In the early days of the war these regiments had suffered heavy losses, so that there were new drafts in them now, but there were lads here who had fought at Mons and Charleroi and had seen their comrades fall in heaps round about Le Cateau. They told their tales, with old memories of terror, which had not made cowards of them. Their chief interest to-day was centred in a football match which was to take place about the same time as the “other business.” It was not their day out in the firing line. We left them putting on their football boots and hurling chaff at each other in the dim light. Out of the way of the flying shells they forgot all about the horror of war for a little while.
Forcing our way through the brushwood on the slopes, we reached the crest of the hillock. Near by stood two generals and several staff officers—men whose names have been written many times in the Chief’s dispatches and will be written for all time in the history of this war. They were at their post of observation, to watch the progress of an attack which was timed to begin shortly.
Presently two other figures came up the hillside. One of them arrested my attention. Who was that young officer, a mere boy, who came toiling up through the slime and mud, and who at the crest halted and gave a quick salute to the two generals? He turned, and I saw that it was Edward, Prince of Wales, and through the afternoon, when I glanced at him now and again as he studied his map and gazed across the fields, I thought of another Edward, Prince of Wales, who six centuries ago stood in another field of France. Out of the past came old ghosts of history, who once as English princes and knights and men-at-arms fought at St. Omer, and Ypres, Bailleul, and Bethune, and all that very ground which lay before me now...
More than an hour before the time at which the attack was to be concentrated upon the enemy’s position—a line of trenches on a ridge crowned by a thin wood immediately opposite my observation point— our guns began to speak from many different places. It was a demonstration to puzzle the enemy as to the objective of our attack.

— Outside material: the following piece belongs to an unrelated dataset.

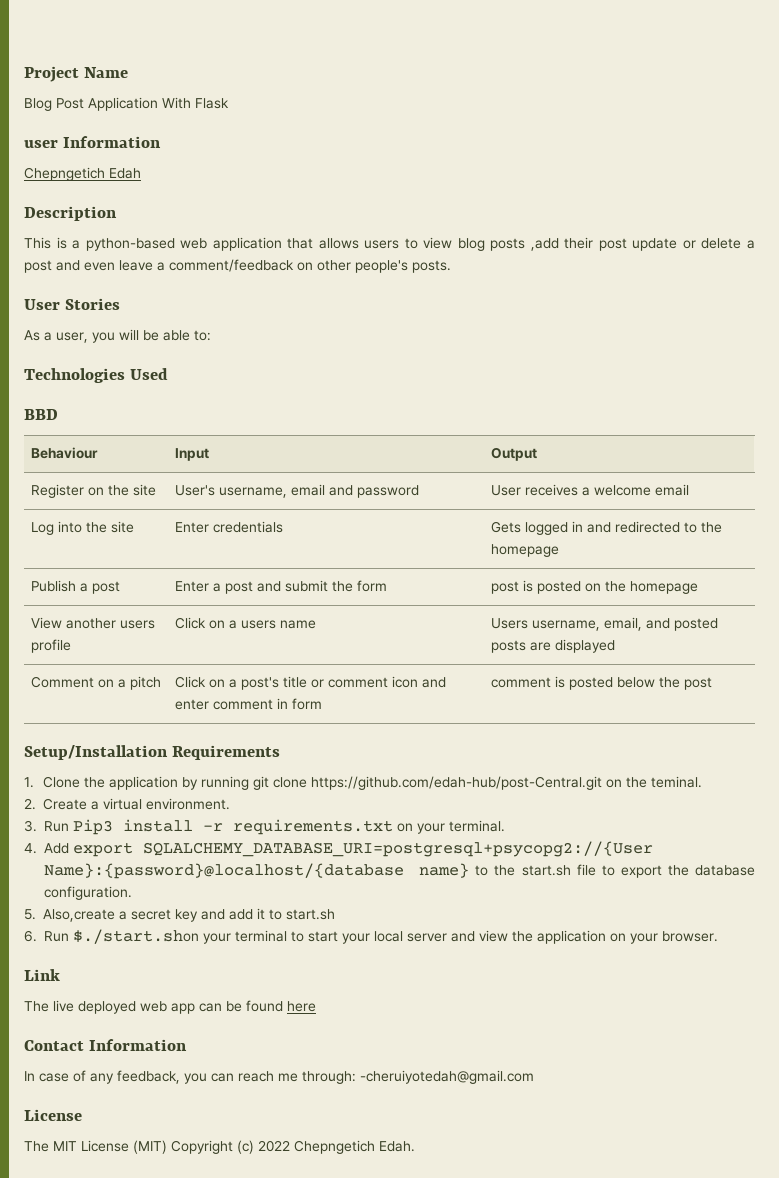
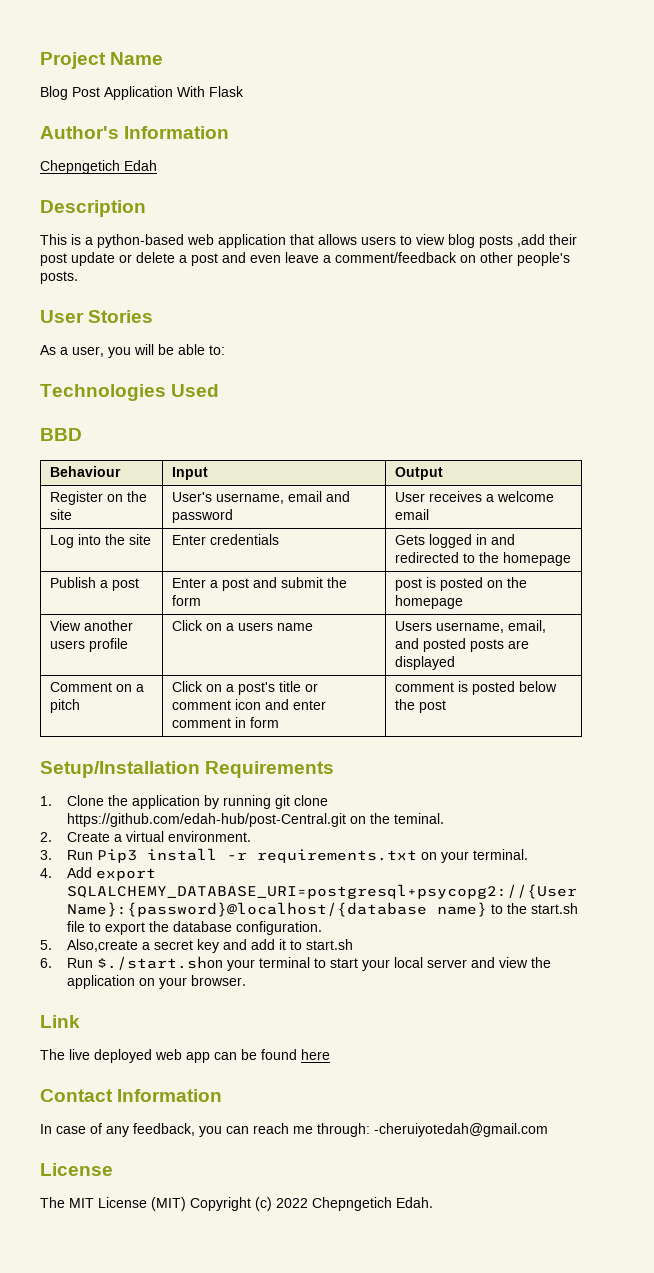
- user Information
+ Author's Information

The flashes came like the flicking of heliographs signalling messages by a Morse code of death. After each flash came the thunderous report and a rushing noise as though great birds were in flight behind the veil of mist which lay on the hillsides. Puffs of woolly-white smoke showed where the shrapnel was bursting, and these were wisped away into the heavy clouds. Now and again one heard the high singing note of shells travelling towards us—the German answer to this demonstration—and one saw the puff balls resting on the hill-spur opposite our observation post.